I opened my eyes. It was dark. I didn’t know where I was. Then the pain hit and I remembered. I’d fainted, I knew that. There were no police, so I must’ve been out for a minute only. Something was there, though. Next to me. And then I saw her.

She stood next to the car. She was a foot away, looking at me. Her eyes were wide, her mouth open like she was looking at a magic trick or a dangerous animal in the zoo. I grabbed her and said, ‘Who killed Beckett?’ She just looked at me. ‘Who was it? Did they say anything? Did you see them?’

I shook her. She was so thin. She was skin and bone. She rattled.

Each time I tried to focus, the pain would surge and splinter my body.
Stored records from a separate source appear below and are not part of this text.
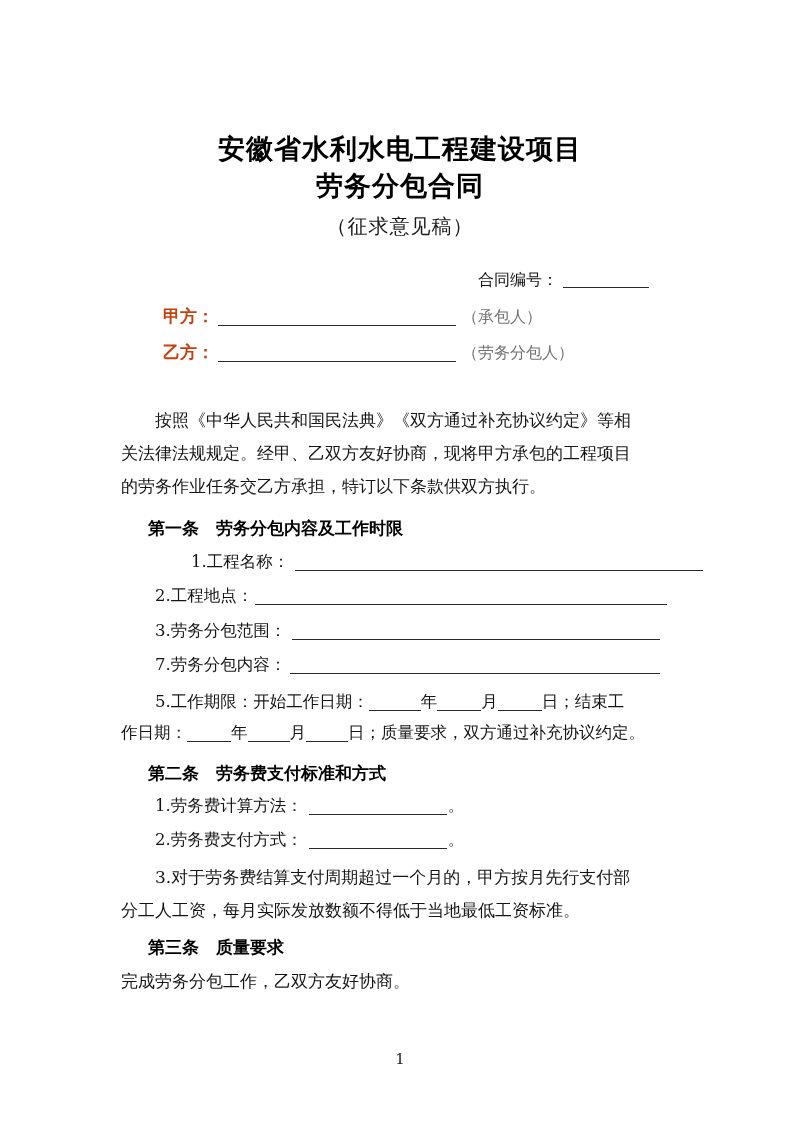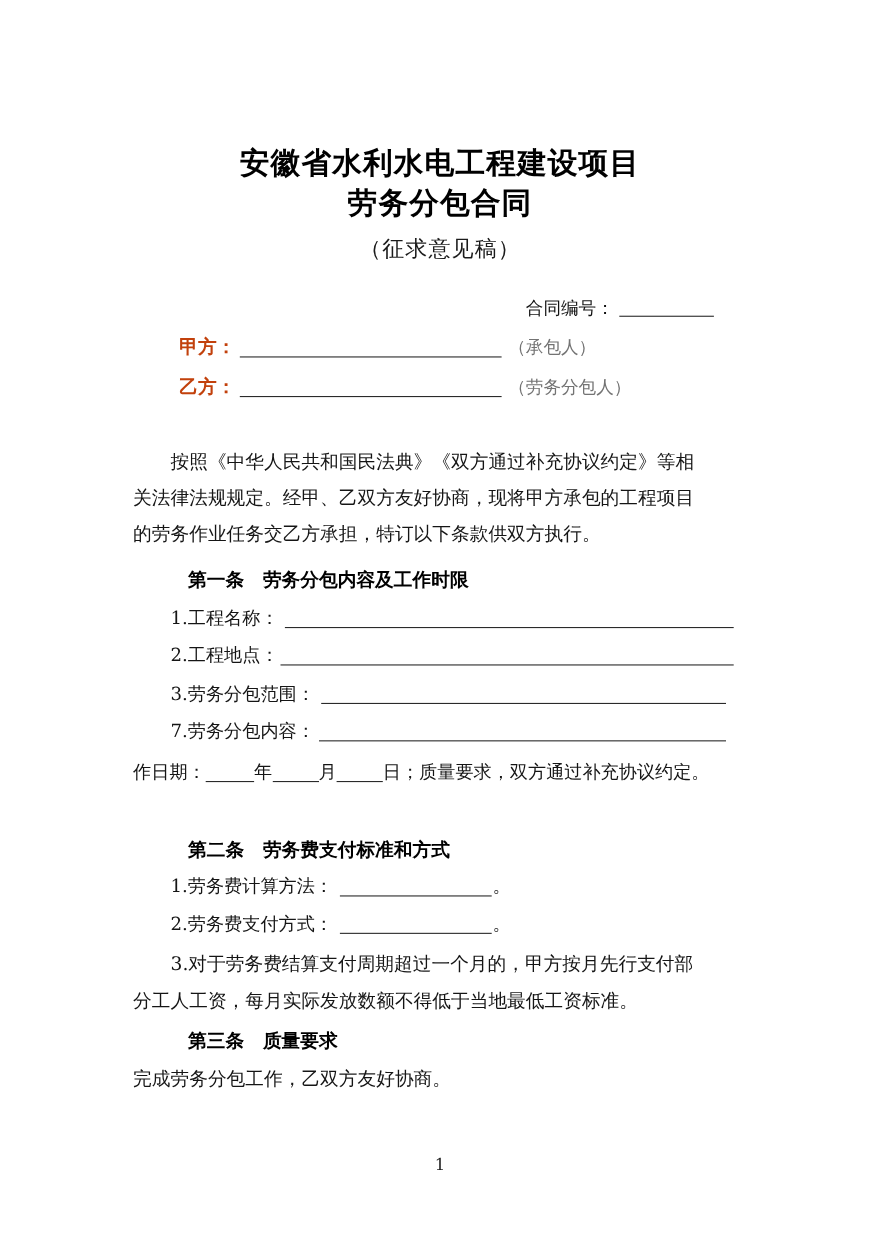--- a/index.html
+++ b/index.html
@@ -83,21 +83,21 @@
     margin: 0 6px 0 4px;
   }
   .party-note {
     font-family: "DejaVu Serif", "Liberation Serif", serif;
     font-size: 16px;
     color: #737373;
   }
   .indent { text-indent: 34px; }
   .article-heading {
     position: absolute;
-    left: 171px;
+    left: 148px;
     font-family: "DejaVu Sans", "Liberation Sans", sans-serif;
     font-weight: 700;
     font-size: 17px;
     line-height: 28px;
     color: #000000;
     white-space: nowrap;
   }
   .item-line {
     position: absolute;
     left: 155px;
@@ -167,37 +167,40 @@
   </div>
 
   <div class="para" style="top:404px;">
     <div class="row indent">按照《中华人民共和国民法典》《双方通过补充协议约定》等相</div>
     <div class="row">关法律法规规定。经甲、乙双方友好协商，现将甲方承包的工程项目</div>
     <div class="row">的劳务作业任务交乙方承担，特订以下条款供双方执行。</div>
   </div>
 
   <div class="article-heading" style="top:514px;">第一条　劳务分包内容及工作时限</div>
 
-  <div class="item-line" style="top:548px;">
+  <div class="item-line" style="top:548px;margin-left:36px;">
     <span>1.工程名称：</span><span class="rule rule-full-1"></span>
   </div>
 
   <div class="item-line" style="top:582px;">
     <span>2.工程地点：</span><span class="rule rule-full-2"></span>
   </div>
 
   <div class="item-line" style="top:617px;">
     <span>3.劳务分包范围：</span><span class="rule rule-full-3"></span>
   </div>
 
   <div class="item-line" style="top:651px;">
     <span>7.劳务分包内容：</span><span class="rule rule-full-4"></span>
   </div>
 
   <div class="para" style="top:686px; font-size:16.5px; line-height:31px;">
+    <div class="row" style="text-indent:34px;">
+      <span>5.工作期限：开始工作日期：</span><span class="rule rule-date-lg"></span><span>年</span><span class="rule rule-date-md"></span><span>月</span><span class="rule rule-date-md"></span><span>日；结束工</span>
+    </div>
     <div class="row">
       <span>作日期：</span><span class="rule rule-date-md"></span><span>年</span><span class="rule rule-date-sm"></span><span>月</span><span class="rule rule-date-sm"></span><span>日；质量要求，双方通过补充协议约定。</span>
     </div>
   </div>
 
   <div class="article-heading" style="top:759px;">第二条　劳务费支付标准和方式</div>
 
   <div class="item-line" style="top:792px;">
     <span>1.劳务费计算方法：</span><span class="rule rule-short"></span><span>。</span>
   </div>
It had to be Cole, of course, who’d killed Beckett. He’d found Beckett and sent some men to get his money back. So, if Cole had the money, he must also know that I hadn’t taken it, that Beckett had fucked me over. So I was probably clear with Cole. But the police...

But it couldn’t have been Cole. The door was unbolted, hadn’t been smashed.

The police would arrive soon, and in force. And they’d be looking for me.

My mind was clouding over again.

Beckett had let them in. He wouldn’t have let Cole in. He knew who he was letting in. He’d trusted them.

I didn’t have time to think. I couldn’t fuck about with the girl.

I let her go. I thought she’d run away. She didn’t. She stood and watched me.

‘Go,’ I said.

I was supposed to kill her, wasn’t I? She’d identify me to the law. Big man, blood leaking out of his arm. Christ, there were probably a hundred things that tied me in to the house. Besides, maybe she could clear me with the law, tell them who’d done the killings.